▶ TASK PROMPT:
Copy each line of the data below, character for character.

** AVAILABLE DATA follows **

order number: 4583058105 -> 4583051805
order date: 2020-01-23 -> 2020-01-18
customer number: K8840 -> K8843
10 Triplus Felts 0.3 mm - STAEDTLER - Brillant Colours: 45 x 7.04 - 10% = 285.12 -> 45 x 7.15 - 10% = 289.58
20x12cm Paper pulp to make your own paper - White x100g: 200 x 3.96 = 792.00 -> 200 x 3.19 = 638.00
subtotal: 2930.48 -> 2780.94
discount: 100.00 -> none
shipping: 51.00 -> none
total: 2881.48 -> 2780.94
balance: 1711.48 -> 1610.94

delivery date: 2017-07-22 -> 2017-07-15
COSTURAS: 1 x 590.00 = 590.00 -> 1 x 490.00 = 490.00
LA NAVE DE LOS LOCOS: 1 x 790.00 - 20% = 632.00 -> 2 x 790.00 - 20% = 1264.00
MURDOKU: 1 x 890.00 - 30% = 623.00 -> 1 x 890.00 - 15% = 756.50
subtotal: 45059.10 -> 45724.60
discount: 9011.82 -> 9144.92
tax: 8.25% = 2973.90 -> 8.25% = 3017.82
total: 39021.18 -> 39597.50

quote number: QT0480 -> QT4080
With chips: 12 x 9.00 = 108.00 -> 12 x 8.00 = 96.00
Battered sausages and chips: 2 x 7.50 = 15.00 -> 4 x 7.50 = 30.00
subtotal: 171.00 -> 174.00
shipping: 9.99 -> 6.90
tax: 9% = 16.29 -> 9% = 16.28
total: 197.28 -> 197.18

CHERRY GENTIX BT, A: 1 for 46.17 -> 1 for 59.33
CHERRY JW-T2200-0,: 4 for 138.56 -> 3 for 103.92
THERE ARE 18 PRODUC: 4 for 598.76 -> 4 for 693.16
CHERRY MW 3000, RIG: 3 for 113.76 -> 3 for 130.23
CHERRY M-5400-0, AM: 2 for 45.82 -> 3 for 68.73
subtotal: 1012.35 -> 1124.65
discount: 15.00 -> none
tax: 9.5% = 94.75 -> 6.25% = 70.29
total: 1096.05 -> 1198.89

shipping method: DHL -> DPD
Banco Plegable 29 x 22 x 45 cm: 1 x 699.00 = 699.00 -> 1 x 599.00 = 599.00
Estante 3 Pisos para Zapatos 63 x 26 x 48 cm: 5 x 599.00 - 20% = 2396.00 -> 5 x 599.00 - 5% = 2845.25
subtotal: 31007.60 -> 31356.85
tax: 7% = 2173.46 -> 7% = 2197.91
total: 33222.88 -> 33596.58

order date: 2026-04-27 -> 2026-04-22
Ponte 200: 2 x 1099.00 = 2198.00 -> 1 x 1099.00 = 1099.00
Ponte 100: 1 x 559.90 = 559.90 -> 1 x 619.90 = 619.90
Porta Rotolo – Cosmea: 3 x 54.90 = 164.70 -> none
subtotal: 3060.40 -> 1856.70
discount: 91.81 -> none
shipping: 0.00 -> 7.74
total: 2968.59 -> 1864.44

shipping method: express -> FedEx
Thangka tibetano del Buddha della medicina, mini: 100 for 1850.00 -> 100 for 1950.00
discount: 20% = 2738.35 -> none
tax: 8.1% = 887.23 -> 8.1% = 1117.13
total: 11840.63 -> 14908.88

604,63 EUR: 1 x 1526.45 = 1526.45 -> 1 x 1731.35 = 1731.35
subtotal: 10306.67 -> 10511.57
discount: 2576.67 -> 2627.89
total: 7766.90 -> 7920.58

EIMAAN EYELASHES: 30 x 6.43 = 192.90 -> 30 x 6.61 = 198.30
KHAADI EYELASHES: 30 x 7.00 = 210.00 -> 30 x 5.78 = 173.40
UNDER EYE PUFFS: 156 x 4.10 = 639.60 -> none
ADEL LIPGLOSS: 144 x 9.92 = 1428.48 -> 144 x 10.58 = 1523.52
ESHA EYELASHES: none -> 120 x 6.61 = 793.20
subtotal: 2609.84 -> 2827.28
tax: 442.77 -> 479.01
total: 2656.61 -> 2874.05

** End of AVAILABLE DATA **

▶ WORKED SOLUTION:
order number: 4583058105 -> 4583051805
order date: 2020-01-23 -> 2020-01-18
customer number: K8840 -> K8843
10 Triplus Felts 0.3 mm - STAEDTLER - Brillant Colours: 45 x 7.04 - 10% = 285.12 -> 45 x 7.15 - 10% = 289.58
20x12cm Paper pulp to make your own paper - White x100g: 200 x 3.96 = 792.00 -> 200 x 3.19 = 638.00
subtotal: 2930.48 -> 2780.94
discount: 100.00 -> none
shipping: 51.00 -> none
total: 2881.48 -> 2780.94
balance: 1711.48 -> 1610.94

delivery date: 2017-07-22 -> 2017-07-15
COSTURAS: 1 x 590.00 = 590.00 -> 1 x 490.00 = 490.00
LA NAVE DE LOS LOCOS: 1 x 790.00 - 20% = 632.00 -> 2 x 790.00 - 20% = 1264.00
MURDOKU: 1 x 890.00 - 30% = 623.00 -> 1 x 890.00 - 15% = 756.50
subtotal: 45059.10 -> 45724.60
discount: 9011.82 -> 9144.92
tax: 8.25% = 2973.90 -> 8.25% = 3017.82
total: 39021.18 -> 39597.50

quote number: QT0480 -> QT4080
With chips: 12 x 9.00 = 108.00 -> 12 x 8.00 = 96.00
Battered sausages and chips: 2 x 7.50 = 15.00 -> 4 x 7.50 = 30.00
subtotal: 171.00 -> 174.00
shipping: 9.99 -> 6.90
tax: 9% = 16.29 -> 9% = 16.28
total: 197.28 -> 197.18

CHERRY GENTIX BT, A: 1 for 46.17 -> 1 for 59.33
CHERRY JW-T2200-0,: 4 for 138.56 -> 3 for 103.92
THERE ARE 18 PRODUC: 4 for 598.76 -> 4 for 693.16
CHERRY MW 3000, RIG: 3 for 113.76 -> 3 for 130.23
CHERRY M-5400-0, AM: 2 for 45.82 -> 3 for 68.73
subtotal: 1012.35 -> 1124.65
discount: 15.00 -> none
tax: 9.5% = 94.75 -> 6.25% = 70.29
total: 1096.05 -> 1198.89

shipping method: DHL -> DPD
Banco Plegable 29 x 22 x 45 cm: 1 x 699.00 = 699.00 -> 1 x 599.00 = 599.00
Estante 3 Pisos para Zapatos 63 x 26 x 48 cm: 5 x 599.00 - 20% = 2396.00 -> 5 x 599.00 - 5% = 2845.25
subtotal: 31007.60 -> 31356.85
tax: 7% = 2173.46 -> 7% = 2197.91
total: 33222.88 -> 33596.58

order date: 2026-04-27 -> 2026-04-22
Ponte 200: 2 x 1099.00 = 2198.00 -> 1 x 1099.00 = 1099.00
Ponte 100: 1 x 559.90 = 559.90 -> 1 x 619.90 = 619.90
Porta Rotolo – Cosmea: 3 x 54.90 = 164.70 -> none
subtotal: 3060.40 -> 1856.70
discount: 91.81 -> none
shipping: 0.00 -> 7.74
total: 2968.59 -> 1864.44

shipping method: express -> FedEx
Thangka tibetano del Buddha della medicina, mini: 100 for 1850.00 -> 100 for 1950.00
discount: 20% = 2738.35 -> none
tax: 8.1% = 887.23 -> 8.1% = 1117.13
total: 11840.63 -> 14908.88

604,63 EUR: 1 x 1526.45 = 1526.45 -> 1 x 1731.35 = 1731.35
subtotal: 10306.67 -> 10511.57
discount: 2576.67 -> 2627.89
total: 7766.90 -> 7920.58

EIMAAN EYELASHES: 30 x 6.43 = 192.90 -> 30 x 6.61 = 198.30
KHAADI EYELASHES: 30 x 7.00 = 210.00 -> 30 x 5.78 = 173.40
UNDER EYE PUFFS: 156 x 4.10 = 639.60 -> none
ADEL LIPGLOSS: 144 x 9.92 = 1428.48 -> 144 x 10.58 = 1523.52
ESHA EYELASHES: none -> 120 x 6.61 = 793.20
subtotal: 2609.84 -> 2827.28
tax: 442.77 -> 479.01
total: 2656.61 -> 2874.05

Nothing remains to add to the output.